Der Donbass79 – ein russisches Akronym aus »Donez-Steinkohlebecken« – ist eine melancholische Gegend. Landschaftlich reizlos, kaum bewaldet, akzentuieren Fördertürme und Fabrikschornsteine den Horizont; die zu Pyramiden aufgetürmten Abraumhalden ersetzen die Berge. Dazwischen verstreut Bergarbeitersiedlungen im Schatten der Zechen, die alten Häuser vielfach einstöckige Katen mit Eternitdächern und kleinen Gemüsegärten und Schuppen im Hinterhof, in den Städten findet man die typischen billig hochgezogenen Neubauten, die man in der DDR »Arbeiterschließfächer« genannt hat.. In den Stadtzentren dominiert vielfach der Stalinsche Klassizismus, in dem die Orte nach dem Zweiten Weltkrieg wieder aufgebaut wurden; selbst trostlose Kleinstädte haben so Rat- und Kulturhäuser mit Säulenfassaden wie griechische Tempel – auch wenn vielfach der Putz bröckelt und die Fenster seit langem nicht mehr gestrichen wurden. Trotz der scheinbar historischen Bauten sind die Städte nicht alt: Slowjansk, Luhansk und Lisitschansk entstanden Ende des 18. Jahrhunderts im Zuge der russischen Kolonisation nach der Eroberung des Landes; Donezk wurde erst 1869 als »Jusowka« gegründet – benannt nach dem britischen Unternehmer Hughes, der hier eine Stahlhütte aufmachte; die Nachbarstadt Gorlowka ist etwas älter und ist nach dem Geologen Petro Gorlow benannt, der sich um die Ermittlung der Kohlelagerstätten der Region verdient gemacht hatte. Altschewsk wurde 1895 als Fabrikstadt gegründet und trägt den Namen des Fabrikbesitzers, Sewerodonezk gar erst 1934 als Standort eines Chemiekombinats.

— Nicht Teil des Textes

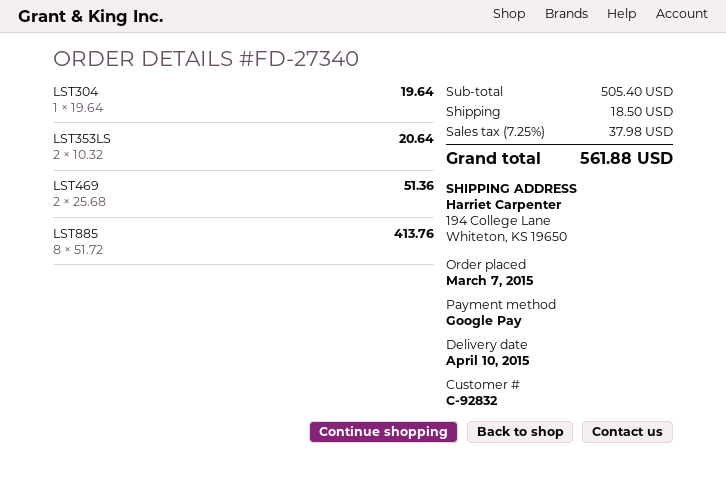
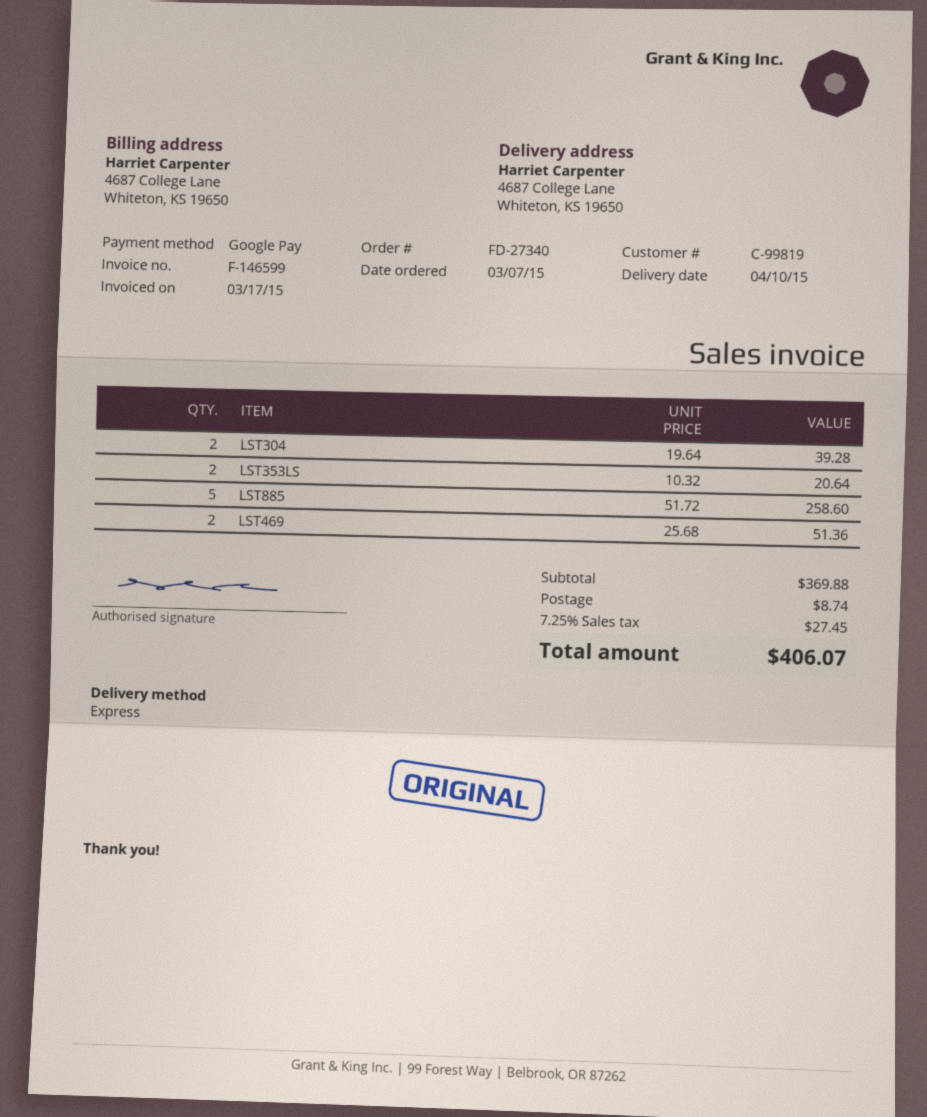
customer number: C-92832 -> C-99819
ship to: 194 College Lane, Whiteton, KS 19650 -> 4687 College Lane, Whiteton, KS 19650
LST304: 1 x 19.64 = 19.64 -> 2 x 19.64 = 39.28
LST885: 8 x 51.72 = 413.76 -> 5 x 51.72 = 258.60
subtotal: 505.40 -> 369.88
shipping: 18.50 -> 8.74
tax: 7.25% = 37.98 -> 7.25% = 27.45
total: 561.88 -> 406.07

Der Donbass ist in seiner heutigen Gestalt das Produkt zweier Industrialisierungswellen: der kapitalistischen im zaristischen Russland und der sowjetischen. Mit der Kohle des Donbass wurde der Stahl für die russischen Eisenbahnen gekocht, die Region war Anfang des 20. Jahrhunderts der größte Kohleproduzent des Zarenreiches. Die Lokomotivfabrik in Luhansk (damals noch Woroschilowgrad), Eisenbahnfreunden und Nutzern der DDR-Reichsbahn als Heimat der »Taigatrommeln« (BR 120) bekannt, war ursprünglich eine Auslandsinvestition des sächsischen Maschinenbauers Hartmann in Chemnitz, der am Wachstum des Schienennetzes in Russland mitverdienen wollte.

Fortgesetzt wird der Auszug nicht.